Farm News
There is a project down by the creek that gets a certain focus each November. The project is the invaluable space that is defined by the area that butts up to the edge of our fields and extends to and along the border of Cache Creek. It is here that we are slowly, but surely making progress in turning a pile of noxious, invasive weeds into a unique farm ecosystem.Farmers are good at growing things (that is the whole idea behind farming), but I have learned that to be good at growing something, you generally have to have completely messed it up a handful of times. This is the secret sauce to farming. Farming well cannot be taught in a book because no two farms are the same nor are any two crops the same. This is the reason farmers don’t make promises on crops they have never grown nor will they make a guarantee on a field they have never farmed.

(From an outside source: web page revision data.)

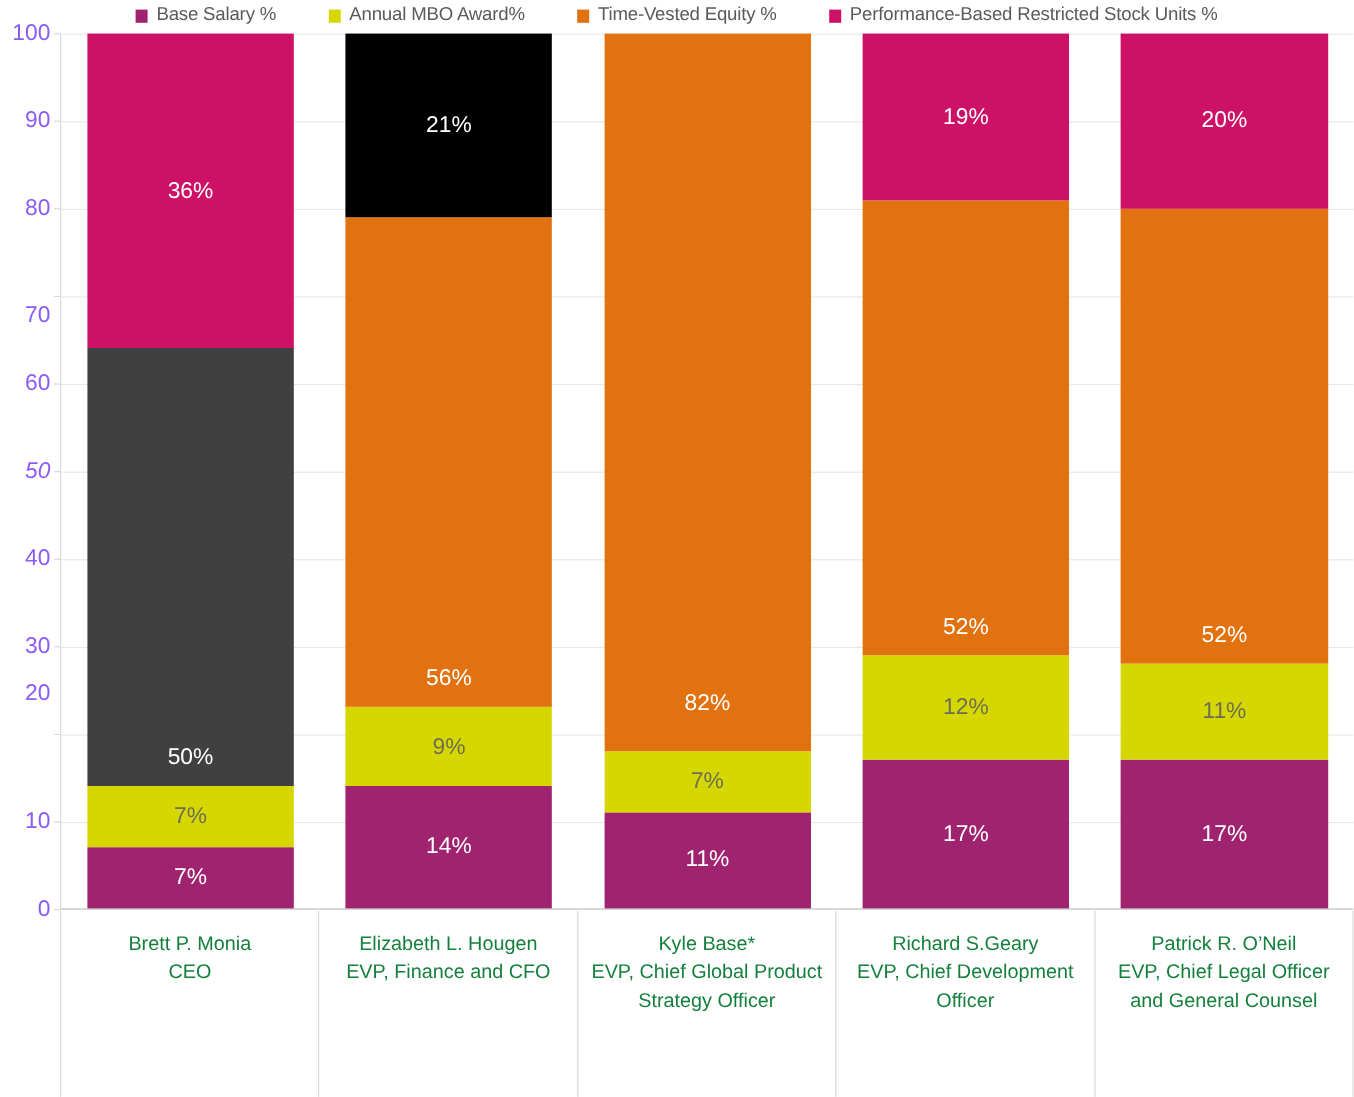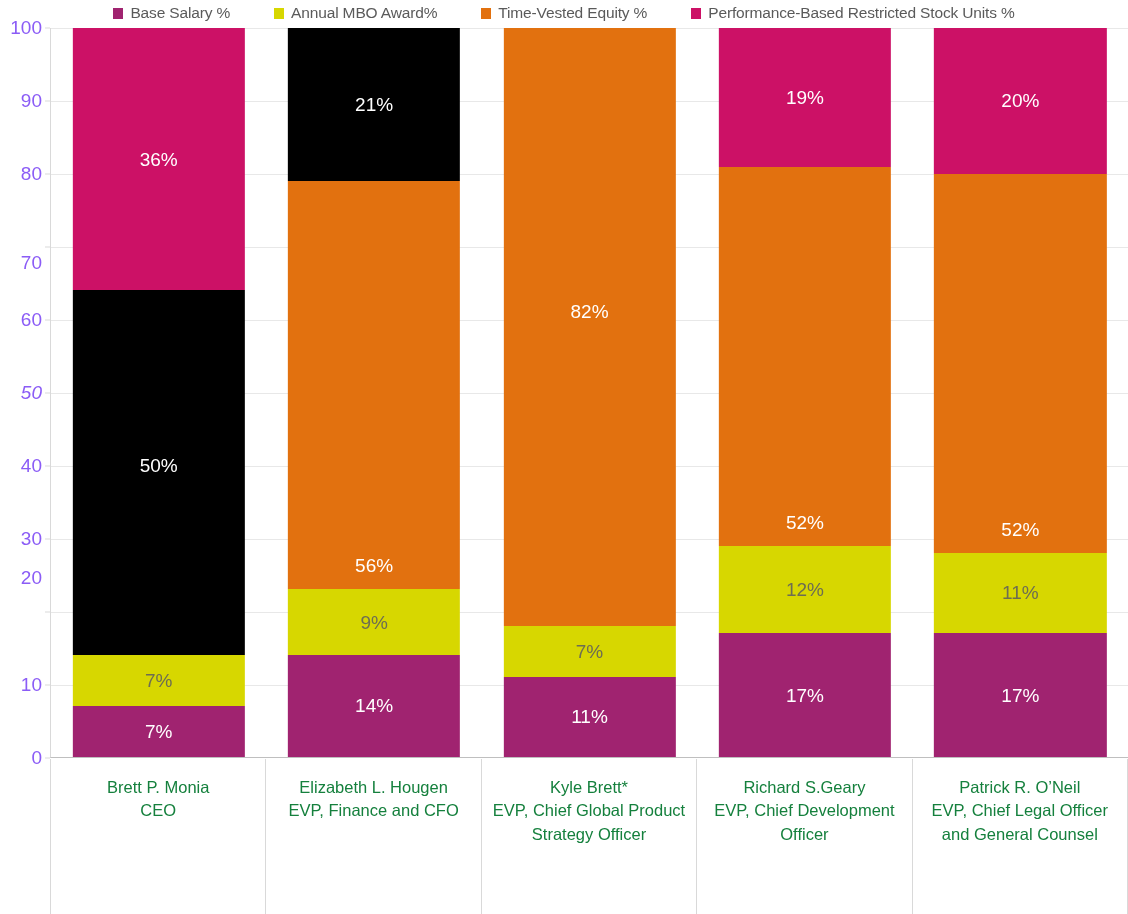"82%" div.segment { align-items: none -> flex-end }
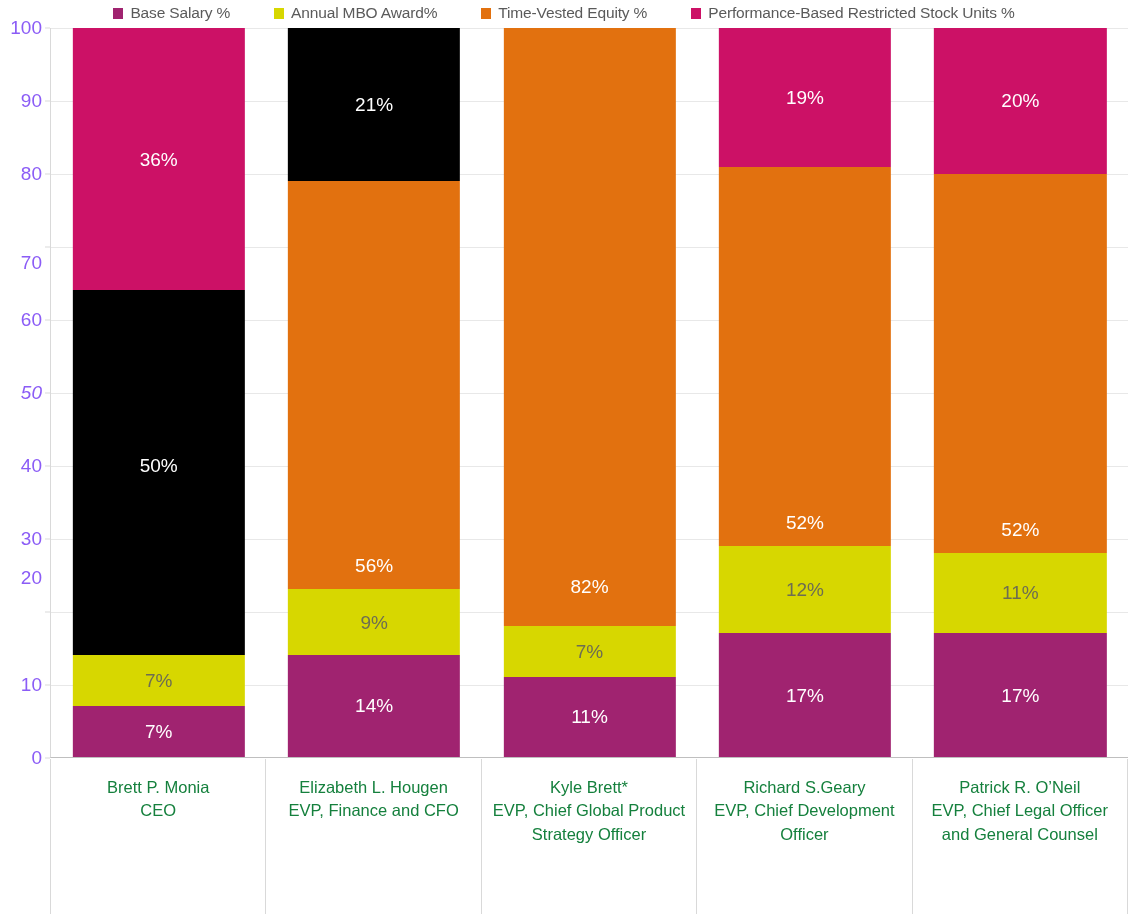"50%" div.segment { align-items: center -> flex-end; background: #000000 -> #404040 }
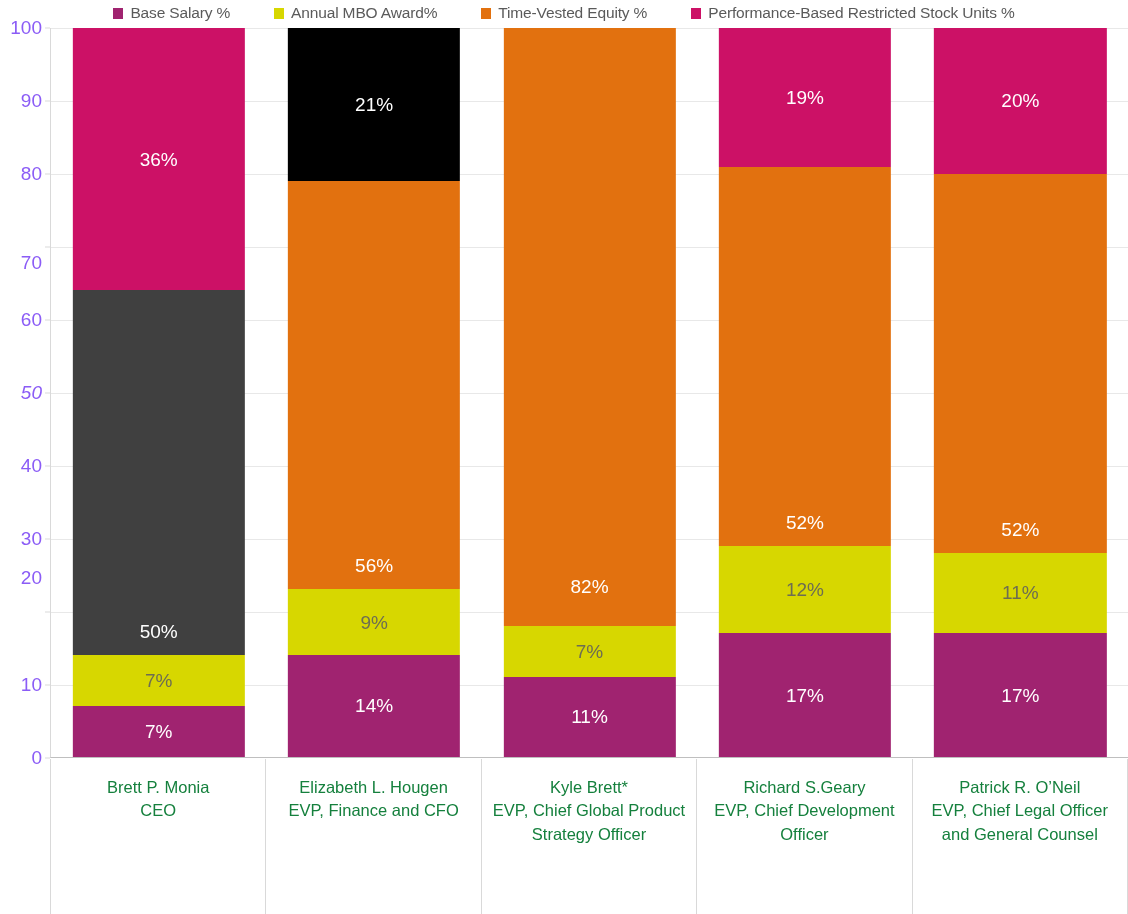"Kyle Brett*" div { text: Brett -> Base }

As a kid, confined to the original 20 acres I grew up on, I hounded my mom to put a wildlife pond in the north east corner of the farm. She listened, but never let me do it. In hindsight had she even said yes, I would have had no idea how to make it happen. Now the farm has grown to include some neighboring property, including an area by the creek that screams to be developed back into the wildlife habitat it had always been. With my childhood passion in mind, I started teaching myself to be good at growing back native habitat one “crop” at a time.
It took me three years to figure out how to grow an acorn into an oak tree that would survive the first hot summer and not be eaten by the deer (the trick: drip irrigation and six-foot-tall horse fence bent into an 18-inch pipe shape to protect the little oak trees from the deer). It took me two seasons to be able to identify the difference between creeping wild rye, a California native grass, and weeds (the trick: a powdery white-greyish color on the strands of grass and the pattern on the edges of rhizome-style root growth). It took me five years to select my lineup of native plants that do well here and I have a chance of getting established.
This is on the list for November. I have a pile of native plants in pots to plant. There is a huge stack of grass seed ready to be sown. There are plans and supplies in the shop to build a development of barn owl boxes. I love this stuff.